Right then, I decided to take my experience elsewhere and reminded myself to next time use it with prudence—the better part of valor. Thus, I forgot basketball and decided to stick to my other sport.

 

Tennis is decidedly safer. All these centuries its genteel traditions have prevented any rough contact between opponents or their fans, something not uncommon in, say, basketball or soccer. In fact, the only physical contact in tennis occurs when the opponents shake or (in the modern gesture) bump hands over the net at the end of the contest. The net itself serves as a deterrent: not only does it separate the sides, touching it during play costs a point.

 

Still, no sport, really, not even tennis, is safe for any man who remains unreconciled to the toll of the years; he is not safe from himself. Again, I’ve found that out for myself. My body no longer turns so freely, and my legs no longer obey so promptly, as they used to. With each big swing, my arm feels like it’s being wagged by the racket, instead of the other, proper way around. And the fatigue and wounds of battle linger ever longer.

 

The realization did not come to me with one strike on the head, to be sure (if there’s one thing that gets tougher with age, it would seem the head). Rather, it came to me by drilling, courtesy of my dear daughter Tracy, the national champion. She didn’t spare the racket, lest she spoil the dad. She had beaten the hell out of me until I came around.
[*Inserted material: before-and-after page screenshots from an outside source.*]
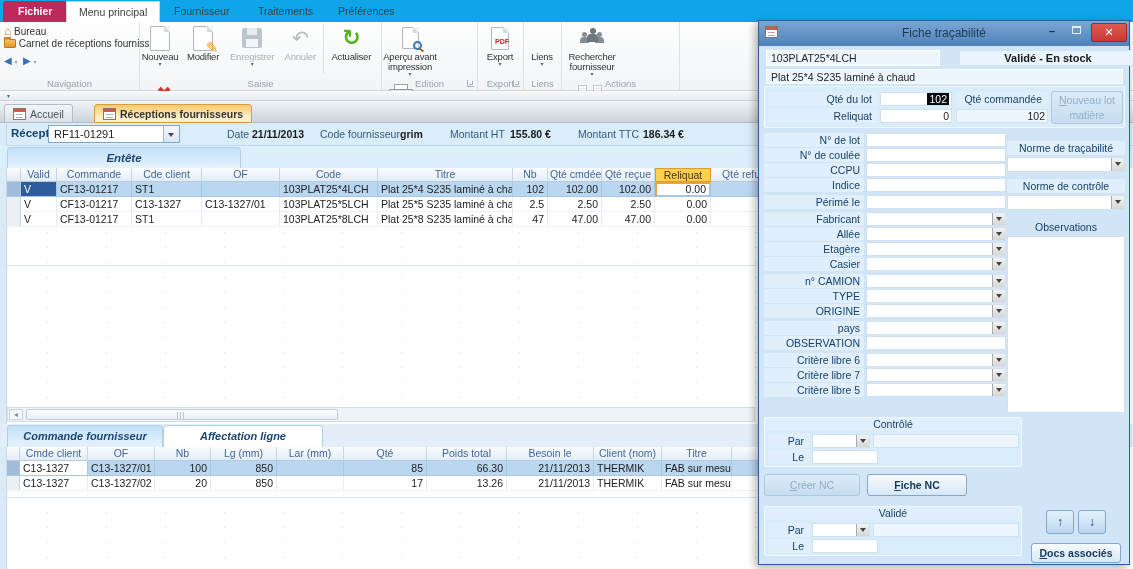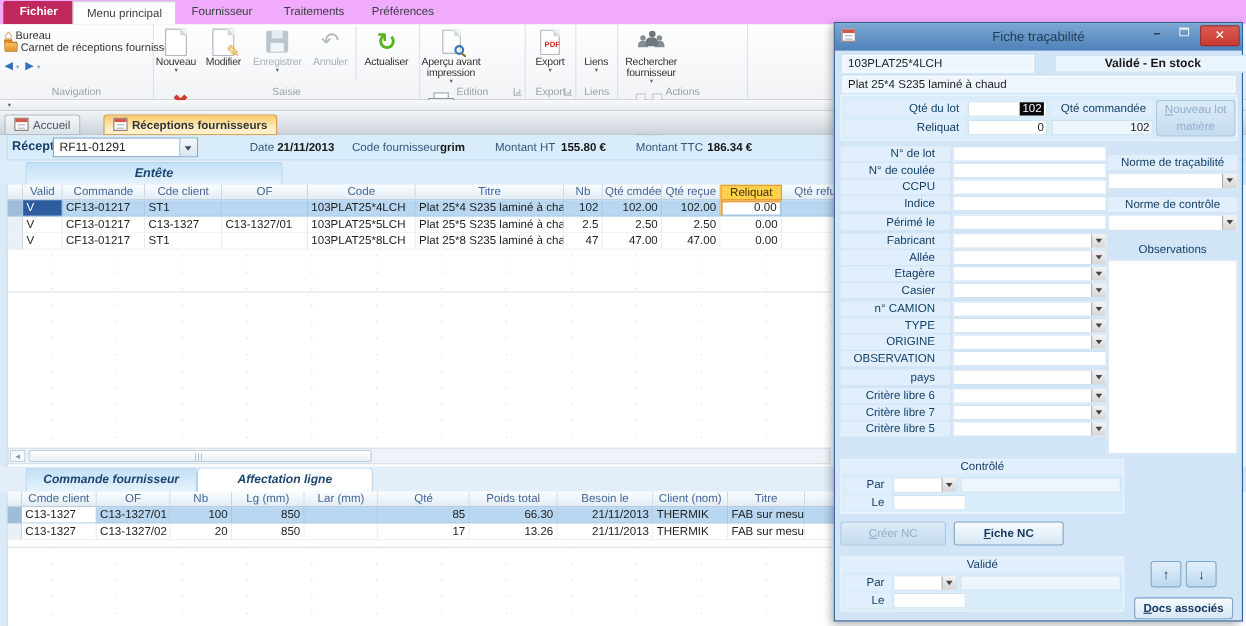--- a/index.html
+++ b/index.html
@@ -8,7 +8,7 @@
 #app{position:relative;width:1133px;height:569px;overflow:hidden;background:#fff;}
 
 
-#rtabs{position:absolute;left:0;top:0;width:100%;height:32px;background:#f0abfc;border-bottom:1px solid #d6dbe0;padding-left:16px;}
+#rtabs{position:absolute;left:0;top:0;width:100%;height:32px;background:#0ea5e9;border-bottom:1px solid #d6dbe0;padding-left:16px;}
 .ftab{position:absolute;left:3px;top:1px;height:21px;line-height:20px;padding:0 15px;background:#c0275a;color:#fff;border-radius:2px 2px 0 0;font-weight:bold;font-size:10.5px;}
 .rtab{position:absolute;top:1px;height:21px;line-height:20px;padding:0 12px;color:#3a3f44;font-size:10.5px;}
 .rtab.active{background:#fff;border:1px solid #ccd2d8;border-bottom:none;}

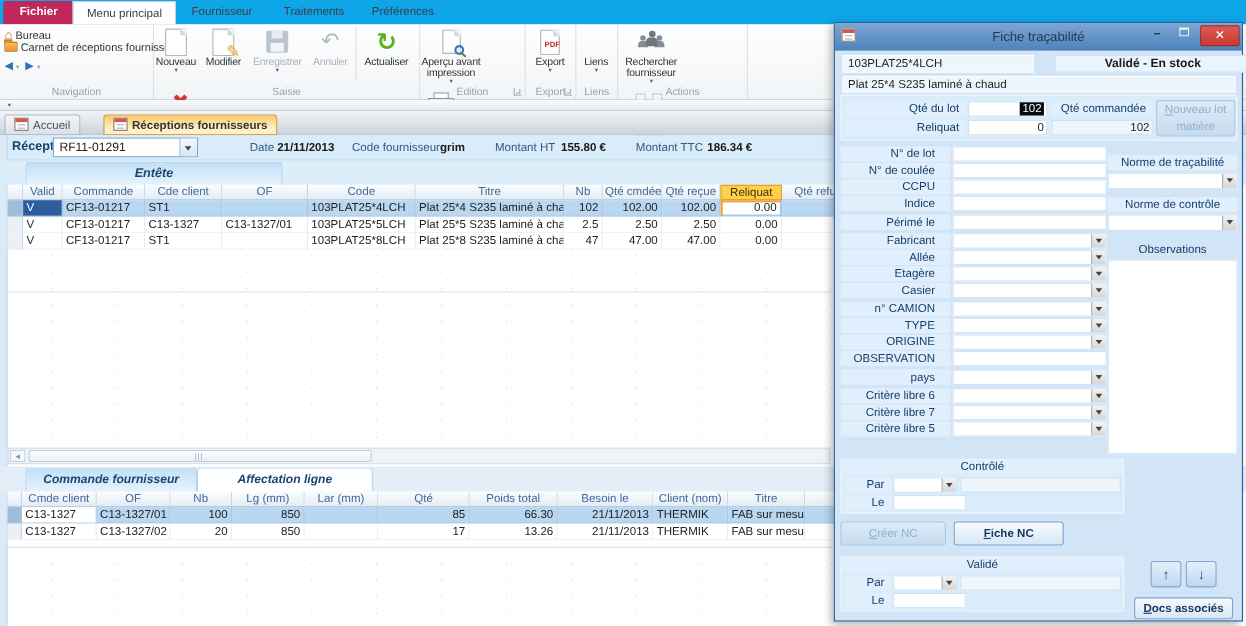--- a/index.html
+++ b/index.html
@@ -133,7 +133,7 @@
 #dlgfields{position:absolute;left:0;top:87px;width:250px;}
 .frow{position:relative;height:14px;margin-bottom:1px;}
 .frow.gap{margin-top:3px;}
-.frow .flabel{position:absolute;left:5px;top:0;width:100px;height:14px;background:#e0effb;border-radius:2px;color:#14406b;text-align:right;padding-right:14px;line-height:14px;font-size:10.5px;}
+.frow .flabel{position:absolute;left:5px;top:0;width:100px;height:14px;background:#e0effb;border-radius:2px;color:#14406b;text-align:right;padding-right:4px;line-height:14px;font-size:10.5px;}
 .frow .fctl{position:absolute;left:107px;top:0;width:140px;height:14px;background:#fff;border:1px solid #cfe2f2;}
 .carr{position:absolute;right:0;top:0;bottom:0;width:13px;background:linear-gradient(#f3f3f3,#d6d6d6);border-left:1px solid #aaa;}
 .carr:after{content:"";position:absolute;left:3px;top:4px;border-left:3px solid transparent;border-right:3px solid transparent;border-top:4px solid #444;}

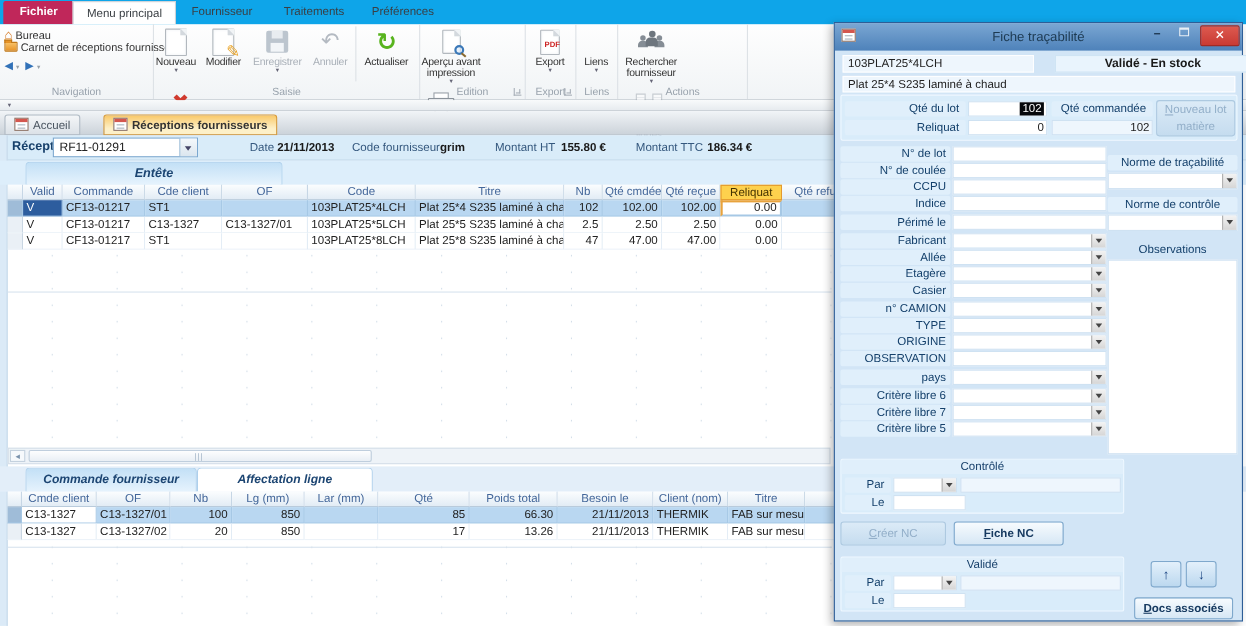--- a/index.html
+++ b/index.html
@@ -82,7 +82,7 @@
 .tri{position:absolute;left:4px;top:7px;border-left:3.5px solid transparent;border-right:3.5px solid transparent;border-top:4px solid #446;}
 
 #sectabs{position:absolute;left:0;top:146px;width:100%;height:22px;background:#ddeefb;}
-.stab{position:absolute;top:1px;height:21px;line-height:20px;text-align:center;font-style:italic;font-weight:600;color:#1c4572;font-size:11.5px;border-radius:4px 4px 0 0;margin-left:16px;}
+.stab{position:absolute;top:1px;height:21px;line-height:20px;text-align:center;font-style:italic;font-weight:600;color:#1c4572;font-size:11.5px;border-radius:4px 4px 0 0;}
 .stab.blue{background:linear-gradient(#c3e0f6,#e6f3fd);border:1px solid #aed0ec;border-bottom:none;}
 .stab.white{background:#fff;border:1px solid #aed0ec;border-bottom:none;}
 

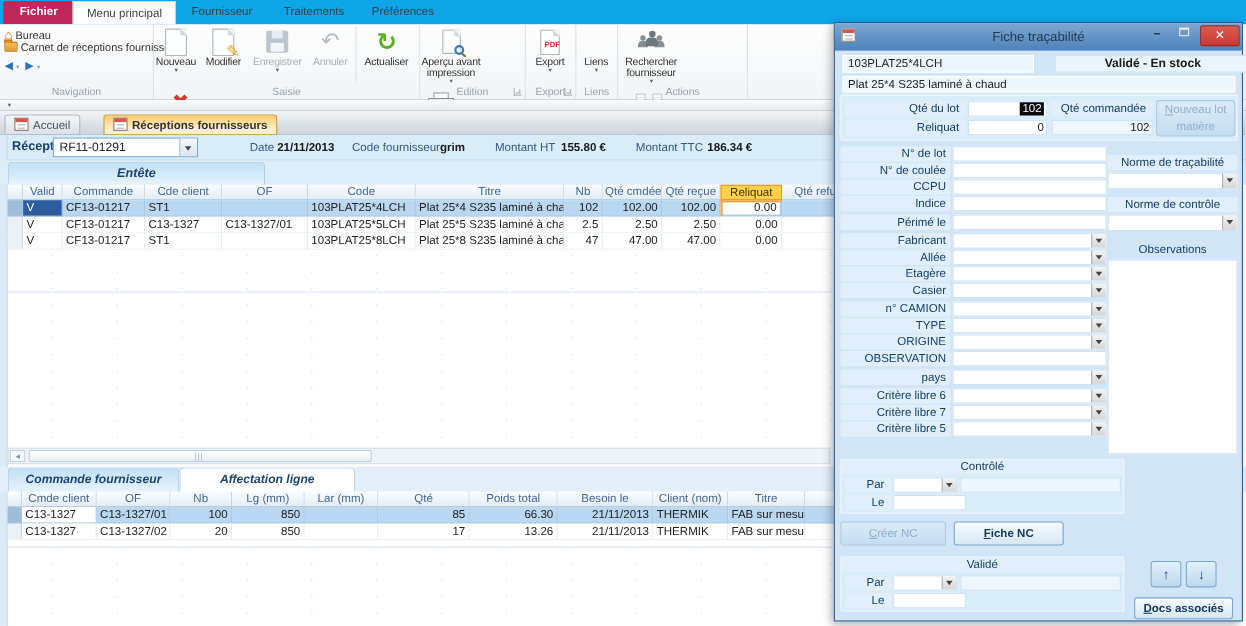--- a/index.html
+++ b/index.html
@@ -435,15 +435,15 @@
               <div class="carr"></div>
             </div>
           </div>
+          <div class="frow gap">
+            <div class="flabel">pays</div>
+            <div class="fctl">
+              <div class="carr"></div>
+            </div>
+          </div>
           <div class="frow">
             <div class="flabel">OBSERVATION</div>
             <div class="fctl"></div>
-          </div>
-          <div class="frow gap">
-            <div class="flabel">pays</div>
-            <div class="fctl">
-              <div class="carr"></div>
-            </div>
           </div>
           <div class="frow gap">
             <div class="flabel">Critère libre 6</div>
She didn’t have to say, “This hurts, dad, but it hurts me more”; in time I understood, as I’m sure she had herself understood in an earlier reversal of roles.

 

She has not only set me straight, but also inspired me to improvise and search for my age in the sun. As it happens, high-school math and science, particularly geometry and physics, hold the key, and I think I’ve found it.

 

To make up for the half step or so that I’ve lost through the years, I change my stance, swing and racket grip. I drop the old-book prescription: I stop struggling, thereby wasting precious time and energy, to bring one foot forward and turn my body sideways to pack power for my shot. I now face the net squarely and pull my racket just halfway through my old backswing; the movement turns my shoulders to a comfortable-enough angle and gives me more time to aim my shot. For my forehand I chuck the old handshake grip—the Continental—in favor of the semi-Western, fist turned outward to an acute angle, and for my backhand I turn it the other way by about equal degrees.

 

Safer shots

 

I hit safer shots. I favor spin over power, I block volleys instead of punching them, which requires youthful vision and timing, I lob more and, when out of position, always, and I have developed a fatal drop shot. For my own health, I play well braced—around each ankle, one knee and the elbow of my hitting hand. I’d rather concede the point than overstrain for it, and I don’t leap, not anymore, not on serve, not for a smash, not for anything, not even for joy worthy of an Edsa feat. I stay grounded in every sense. All in all, I play the averages better.

 

Not long ago, in Martinsburg, West Virginia, US, hidden from the prying eyes of potential opponents, I had a chance to polish my new game with my younger brother Angel Jr., a natural athlete and sporting teacher. On my first day of instruction, he put a new racket in my hand to complete my transformation-a 9.2-ounce Wilson [K] Sting, two ounces lighter than my old Head, but giving away nothing perceptible in power or control, he guaranteed. I had seen its sort, but not even the natural handicap of age would have had me resort to cheating by technology.

 

Once it worked its magic for me, however, I became a conscienceless convert. God, in his infinite fairness, I’m now sure, would not have allowed Wilson to invent the Sting if he hadn’t the likes of me precisely in mind: it is my own Excalibur. I’ve raised my winning averages with it, phenomenally. In fact I have become inspired to start playing singles again. I quit when I turned 60, seven years ago.

 

With technology and an aptitude for geometry and physics, who knows? I may yet beat aging!